Conditions and capacity for strong recovery
XINHUA NEWS AGENCY | Updated: 2022-12-21 07:11
A senior economic official said the optimized response China has adopted to deal with COVID-19 is expected to have a "J-curve effect" on the economy that will help it gain strong growth momentum in 2023.
"It may cause disruptions to the economy in the short-term, but from the perspective of a whole-year outlook, it is a boon," said Han Wenxiu, executive deputy director of the office of the Central Committee for Financial and Economic Affairs.
He said that the return to normalcy in life and work will pick up pace in the first half of 2023, especially in the second quarter, with increasing economic vitality unleashed.
"We have the confidence, conditions, and capacity to ensure China's economy takes a turn for the better as a whole," Han said at a think tank forum held after last week's Central Economic Work Conference, at which Chinese leaders decided on the priorities for the country's economic work in 2023.
The tone-setting Central Economic Work Conference was held after China optimized its anti-virus approach to allow home quarantine for asymptomatic and mild cases and cut mass nucleic acid testing, among other measures.
The change was made in accordance with the science and the weakened pathogenicity of the virus. The focus of the epidemic response strategy was thus shifted from infection control to case treatment with the objective of preventing severe cases.
Observers have said with the flow of people and the exchange of goods facilitated, the new policies will gradually revive business activities across a wide range of sectors, including consumer spending, investment and foreign trade. The potential of China's huge market will be unleashed prompting economic output to expand.

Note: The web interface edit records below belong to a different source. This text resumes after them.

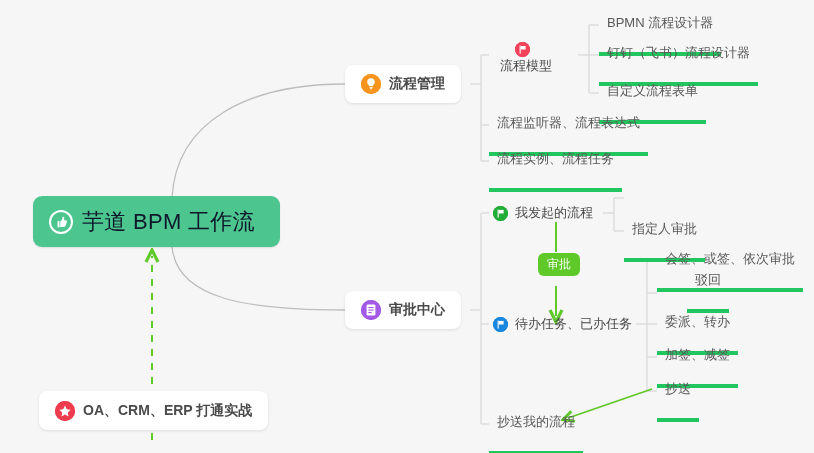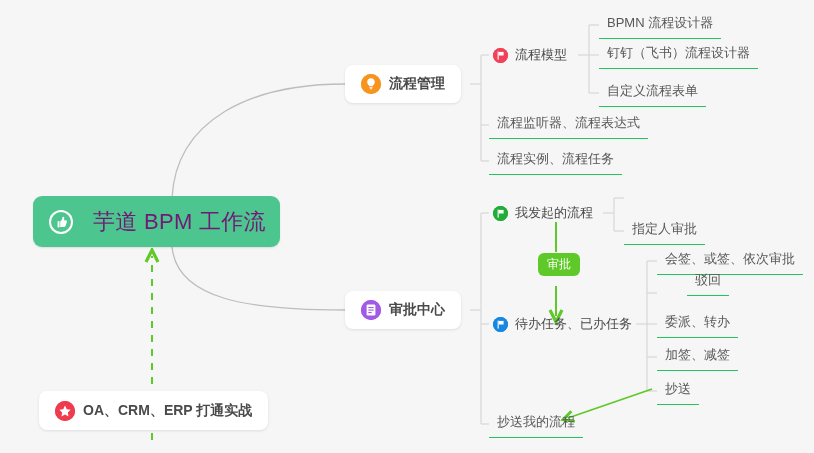--- a/index.html
+++ b/index.html
@@ -35,24 +35,24 @@
     height: 51px;
     background: #4cc58f;
     border-radius: 9px;
     box-sizing: border-box;
     display: flex;
     align-items: center;
     padding-left: 16px;
     box-shadow: 0 1px 2px rgba(0,0,0,0.10);
   }
   .root-label {
-    color: #701a75;
+    color: #0f172a;
     font-size: 22px;
     letter-spacing: 0.3px;
-    margin-left: 20px;
+    margin-left: 9px;
     white-space: nowrap;
   }
 
   
   .card-node {
     position: absolute;
     background: #ffffff;
     border-radius: 8px;
     box-sizing: border-box;
     display: flex;
@@ -82,22 +82,22 @@
     color: #4a4a4a;
     margin-left: 7px;
   }
 
   
   .leaf-node {
     position: absolute;
     font-size: 13px;
     color: #585858;
     white-space: nowrap;
-    padding: 4px 8px 6px 8px;
-    border-bottom: 1px solid #22c55e;
+    padding: 4px 8px 20px 8px;
+    border-bottom: 4px solid #22c55e;
     box-sizing: border-box;
   }
 
   
   .pill-badge {
     position: absolute;
     background: #5fc929;
     border-radius: 6px;
     color: #ffffff;
     font-size: 12px;
@@ -207,21 +207,21 @@
         <path d="M10 4.2 c-2.2 0 -3.8 1.7 -3.8 3.7 0 1.4 0.8 2.3 1.4 3
                  0.35 0.42 0.5 0.7 0.5 1.1 h3.8 c0 -0.4 0.15 -0.68 0.5 -1.1
                  0.6 -0.7 1.4 -1.6 1.4 -3 0 -2 -1.6 -3.7 -3.8 -3.7 z" fill="#ffffff"></path>
         <rect x="8.3" y="12.7" width="3.4" height="1.1" rx="0.5" fill="#ffffff"></rect>
         <rect x="8.8" y="14.3" width="2.4" height="1.0" rx="0.5" fill="#ffffff"></rect>
       </svg>
     </span>
     <span class="card-label">流程管理</span>
   </div>
 
-  <div class="flag-node" style="left:493px; top:42px;">
+  <div class="flag-node" style="left:493px; top:42px;flex-direction:column;">
     <span class="icn icn-sm icn-flag-r">
       <svg width="15" height="15" viewBox="0 0 15 15">
         <circle cx="7.5" cy="7.5" r="7.5" fill="#f2415a"></circle>
         <rect x="4.6" y="3.6" width="1.1" height="8" fill="#ffffff"></rect>
         <path d="M5.7 3.9 h4.9 v3.6 h-4.9 z" fill="#ffffff"></path>
       </svg>
     </span>
     <span class="flag-label">流程模型</span>
   </div>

"The Chinese economy has strong resilience, great potential, and vitality, and the fundamentals remain sound in the long run," Han said, adding that the optimized epidemic response, coupled with existing and new policy steps, will exert a major positive impact on economic recovery.

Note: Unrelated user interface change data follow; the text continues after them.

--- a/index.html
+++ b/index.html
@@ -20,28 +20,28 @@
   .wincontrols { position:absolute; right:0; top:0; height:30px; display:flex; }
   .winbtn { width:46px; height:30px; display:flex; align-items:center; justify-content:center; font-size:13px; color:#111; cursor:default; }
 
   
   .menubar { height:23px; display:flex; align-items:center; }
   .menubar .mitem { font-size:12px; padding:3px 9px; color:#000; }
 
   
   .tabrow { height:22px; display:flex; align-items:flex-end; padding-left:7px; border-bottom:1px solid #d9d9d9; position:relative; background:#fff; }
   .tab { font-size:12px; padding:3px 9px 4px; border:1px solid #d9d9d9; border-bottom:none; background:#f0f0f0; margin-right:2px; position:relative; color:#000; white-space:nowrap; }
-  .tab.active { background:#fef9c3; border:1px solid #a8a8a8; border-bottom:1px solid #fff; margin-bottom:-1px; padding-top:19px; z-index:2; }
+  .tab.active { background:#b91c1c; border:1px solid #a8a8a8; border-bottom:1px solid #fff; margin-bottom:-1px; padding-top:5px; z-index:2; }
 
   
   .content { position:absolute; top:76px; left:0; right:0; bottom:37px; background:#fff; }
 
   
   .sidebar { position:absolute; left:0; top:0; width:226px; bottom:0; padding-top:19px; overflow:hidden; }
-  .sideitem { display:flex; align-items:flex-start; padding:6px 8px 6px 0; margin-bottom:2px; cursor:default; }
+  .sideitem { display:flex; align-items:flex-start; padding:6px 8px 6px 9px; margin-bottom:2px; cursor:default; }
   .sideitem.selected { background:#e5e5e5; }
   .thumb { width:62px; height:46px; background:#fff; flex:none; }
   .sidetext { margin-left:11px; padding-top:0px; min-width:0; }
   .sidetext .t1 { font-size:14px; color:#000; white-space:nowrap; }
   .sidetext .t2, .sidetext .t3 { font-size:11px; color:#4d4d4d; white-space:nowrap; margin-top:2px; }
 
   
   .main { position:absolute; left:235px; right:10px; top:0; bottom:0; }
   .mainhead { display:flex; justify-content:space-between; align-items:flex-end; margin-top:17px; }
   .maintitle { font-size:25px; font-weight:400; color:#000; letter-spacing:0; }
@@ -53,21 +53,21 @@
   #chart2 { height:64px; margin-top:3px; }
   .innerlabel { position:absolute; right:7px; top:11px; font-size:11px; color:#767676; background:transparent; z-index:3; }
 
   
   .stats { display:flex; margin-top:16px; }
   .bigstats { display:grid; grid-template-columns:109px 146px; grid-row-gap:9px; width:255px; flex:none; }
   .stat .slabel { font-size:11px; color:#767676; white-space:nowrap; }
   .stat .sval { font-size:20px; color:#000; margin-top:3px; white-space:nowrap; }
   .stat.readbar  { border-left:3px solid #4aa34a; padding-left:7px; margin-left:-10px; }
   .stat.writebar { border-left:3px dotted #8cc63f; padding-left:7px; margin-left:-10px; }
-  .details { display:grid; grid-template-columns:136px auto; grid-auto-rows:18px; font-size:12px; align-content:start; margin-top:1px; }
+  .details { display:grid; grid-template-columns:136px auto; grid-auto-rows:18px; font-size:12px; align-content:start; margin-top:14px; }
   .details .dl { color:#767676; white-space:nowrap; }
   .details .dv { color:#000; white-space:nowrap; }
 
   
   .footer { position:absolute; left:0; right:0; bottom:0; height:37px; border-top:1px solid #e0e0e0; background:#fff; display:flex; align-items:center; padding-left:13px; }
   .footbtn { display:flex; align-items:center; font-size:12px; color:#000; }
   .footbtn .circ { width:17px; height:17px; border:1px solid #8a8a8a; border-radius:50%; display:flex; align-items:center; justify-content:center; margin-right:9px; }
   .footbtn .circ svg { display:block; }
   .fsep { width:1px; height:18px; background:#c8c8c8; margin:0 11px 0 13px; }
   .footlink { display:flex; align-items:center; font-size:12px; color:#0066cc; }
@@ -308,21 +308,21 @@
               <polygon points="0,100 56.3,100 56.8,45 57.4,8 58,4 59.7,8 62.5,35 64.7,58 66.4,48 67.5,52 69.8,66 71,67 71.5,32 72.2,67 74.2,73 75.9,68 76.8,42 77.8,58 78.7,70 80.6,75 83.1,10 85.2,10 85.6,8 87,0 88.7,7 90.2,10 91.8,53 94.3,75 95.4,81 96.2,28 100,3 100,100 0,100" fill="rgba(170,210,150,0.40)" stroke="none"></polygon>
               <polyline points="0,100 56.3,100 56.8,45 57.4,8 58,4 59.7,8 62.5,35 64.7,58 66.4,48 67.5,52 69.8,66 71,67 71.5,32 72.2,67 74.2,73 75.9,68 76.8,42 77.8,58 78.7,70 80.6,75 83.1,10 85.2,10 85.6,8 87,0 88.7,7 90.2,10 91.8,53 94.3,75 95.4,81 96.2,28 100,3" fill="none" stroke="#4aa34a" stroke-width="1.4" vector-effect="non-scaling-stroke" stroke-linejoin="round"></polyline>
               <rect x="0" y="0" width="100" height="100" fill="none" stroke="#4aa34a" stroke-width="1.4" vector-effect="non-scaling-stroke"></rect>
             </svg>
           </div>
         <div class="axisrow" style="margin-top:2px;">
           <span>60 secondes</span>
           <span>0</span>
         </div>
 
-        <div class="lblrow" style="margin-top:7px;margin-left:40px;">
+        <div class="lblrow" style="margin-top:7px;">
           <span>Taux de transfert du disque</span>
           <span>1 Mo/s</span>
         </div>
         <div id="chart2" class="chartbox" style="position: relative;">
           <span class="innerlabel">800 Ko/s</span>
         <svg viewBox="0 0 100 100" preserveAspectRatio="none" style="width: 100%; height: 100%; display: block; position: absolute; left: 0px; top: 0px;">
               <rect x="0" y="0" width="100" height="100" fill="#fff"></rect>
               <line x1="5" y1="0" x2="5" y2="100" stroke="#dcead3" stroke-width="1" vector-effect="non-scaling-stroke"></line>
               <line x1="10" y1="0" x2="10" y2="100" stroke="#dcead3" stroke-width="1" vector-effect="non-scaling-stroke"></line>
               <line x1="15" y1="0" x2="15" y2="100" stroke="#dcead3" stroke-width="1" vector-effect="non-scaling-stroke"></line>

China never considers anti-epidemic efforts and economic growth as an either-or choice. Rather, it stresses the importance of coordinating the two in a highly efficient way.
Han said China's economic output for the year 2022 is expected to exceed 120 trillion yuan ($17.2 trillion).
Although the growth rate is likely to undershoot the target set at the beginning of the year, many other development goals can be well accomplished.